I had a job for over a year that I was very unhappy with. I would sit at my desk every day and feel truly ill. I was very depressed. Everything about the job seemed to make me feel negative. Some days I would just stare out the window and wonder how difficult it would be to throw myself through the glass and plummet to the ground below just to make the pain stop.
This went on for months. Until, one day, I had an “accident.” I suddenly couldn’t deal with it anymore. I dropped what I was doing, bolted outside, and sobbed off in the bushes where nobody would see me. I mean, it was uncontrollable weeping. The kind where you have streams of tears and your body is heaving from the overwhelming onslaught of sadness. The worst part was that I had called somebody on the phone to talk about it and now I had an audience for this “accident.” A trickle of emotion turned into a flood. I felt so embarrassed.
This episode ends with the person on the phone calming me down and encouraging me not to quit my job then and there. I tell my boss I don’t feel well and go home and cry some more.
What the hell happened?
Sadness happened. Lots of it.
I thought I had been feeling shame all those months. I thought I felt shame that I wasn’t more positive at work all those months. I thought I should just be grateful to have a good paying job. I shouldn’t be so ungrateful and discontent. The emotion that really wanted out was sadness.

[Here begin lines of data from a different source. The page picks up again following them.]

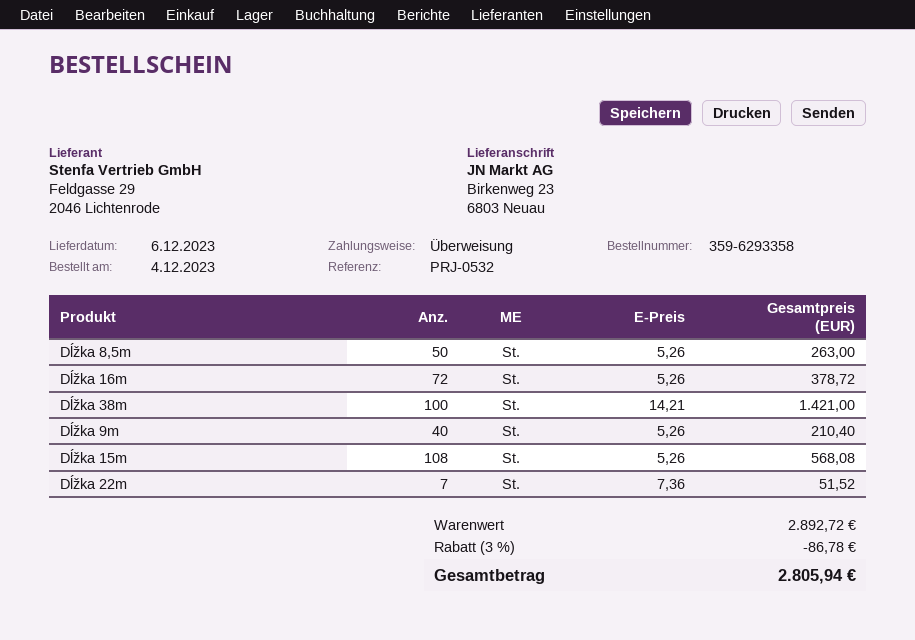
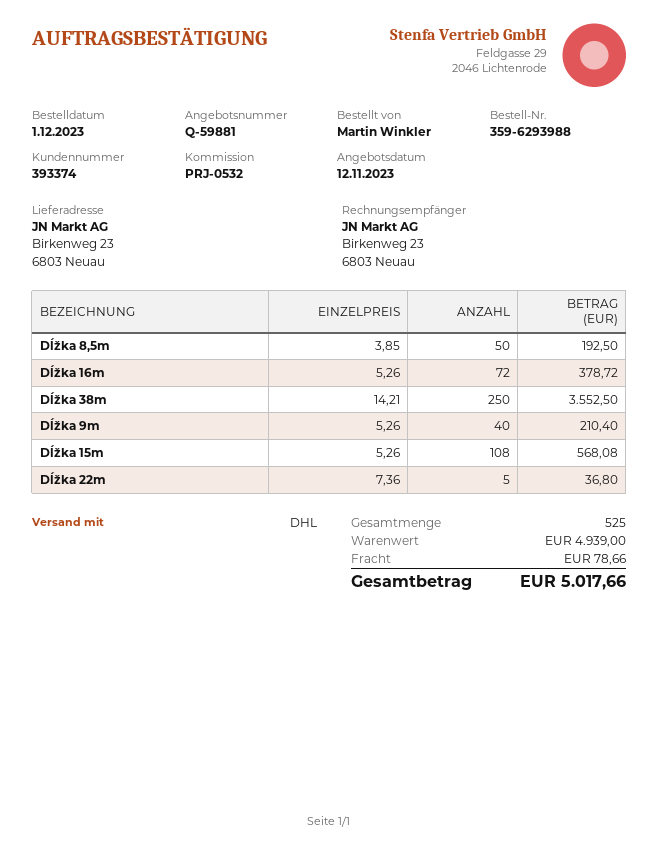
order number: 359-6293358 -> 359-6293988
order date: 2023-12-04 -> 2023-12-01
Dĺžka 8,5m: 50 x 5.26 = 263.00 -> 50 x 3.85 = 192.50
Dĺžka 38m: 100 x 14.21 = 1421.00 -> 250 x 14.21 = 3552.50
Dĺžka 22m: 7 x 7.36 = 51.52 -> 5 x 7.36 = 36.80
subtotal: 2892.72 -> 4939.00
discount: 3% = 86.78 -> none
shipping: none -> 78.66
total: 2805.94 -> 5017.66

Big boys don’t cry. At least that is what I was taught. So I suppressed the daily sadness I felt, and I wouldn’t allow myself to feel the right emotion.
Give yourself permission to feel
How do you prevent this?
Give yourself permission to feel a negative emotion authentically.

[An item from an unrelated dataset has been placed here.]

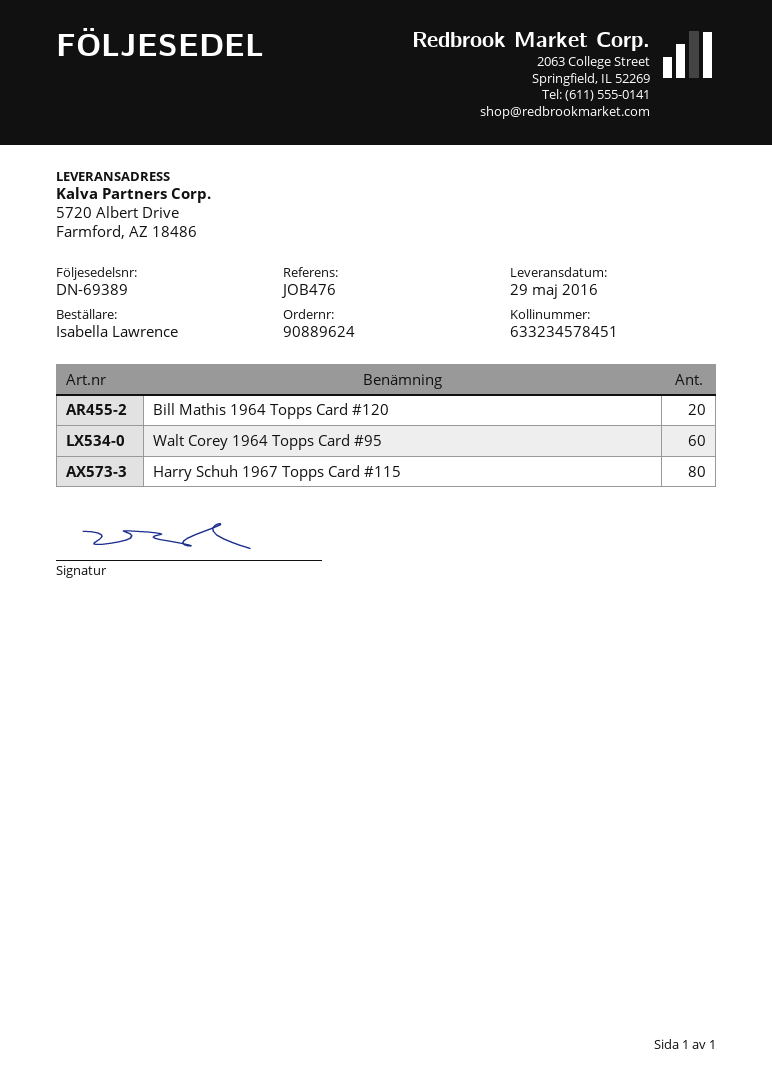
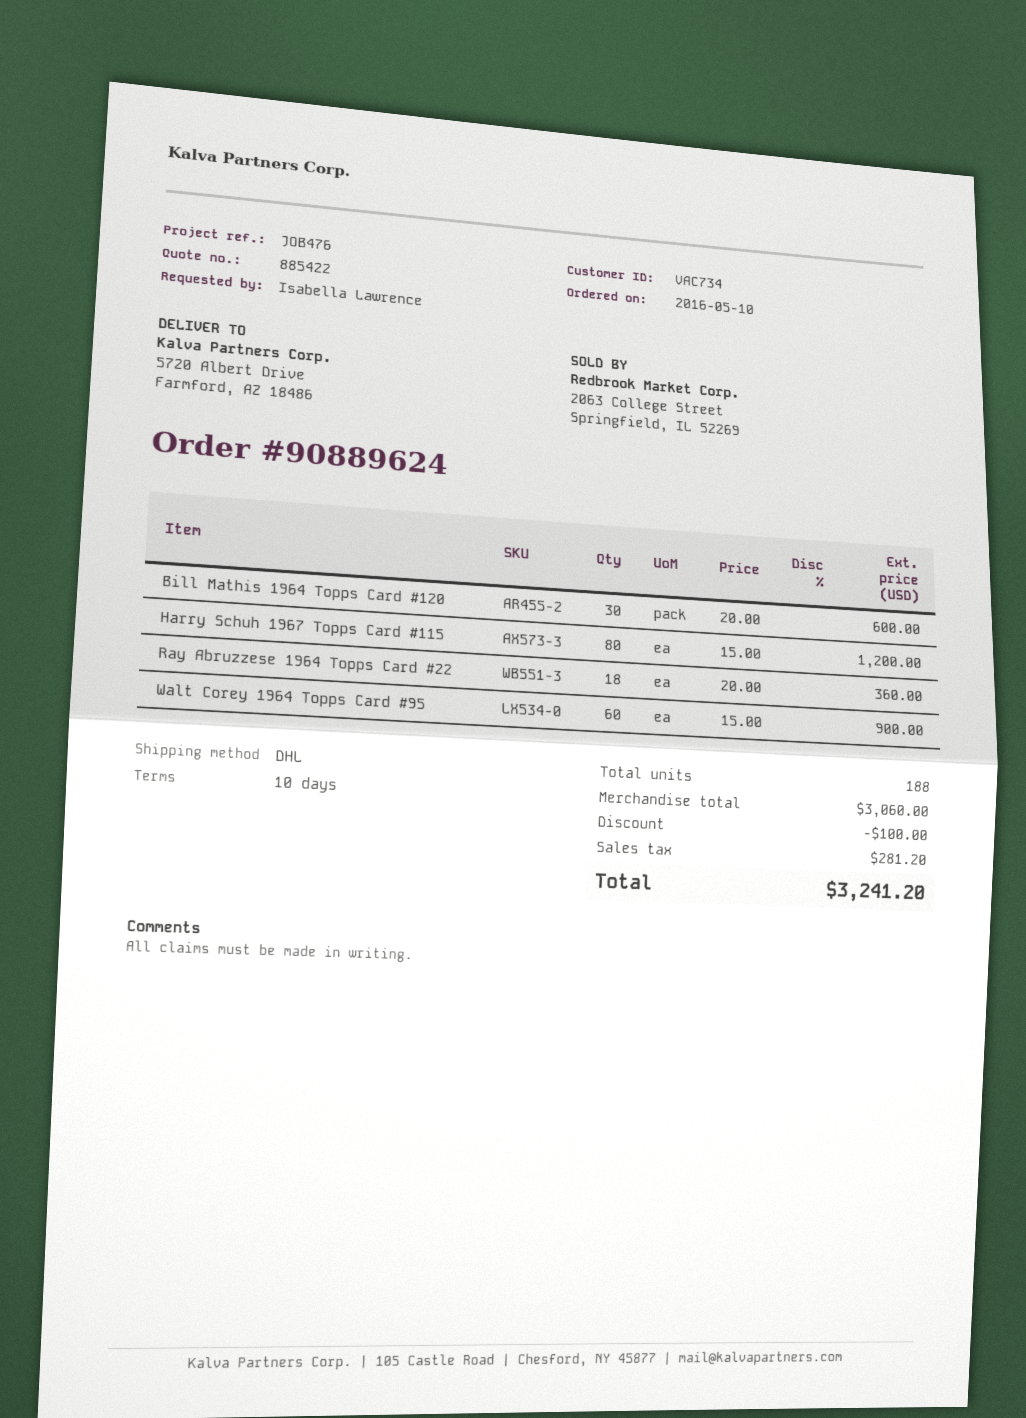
Bill Mathis 1964 Topps Card #120: 20 -> 30
Ray Abruzzese 1964 Topps Card #22: none -> 18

You have expectations of your own behavior. These may come from your personal values or they may have been placed on you by others.
You may have grown up in a religious environment where it was expected that you should never feel fear or anxiety. Perhaps this message was put on you (with the best of intentions) and you have now incorporated it into your own value system. Now, when you feel fear, your reaction is to reject that emotion. Your expectation is that you should not be feeling fear, so you suppress it. Then, like some twisted game of whack-a-mole, your negative emotion finds another means of expression.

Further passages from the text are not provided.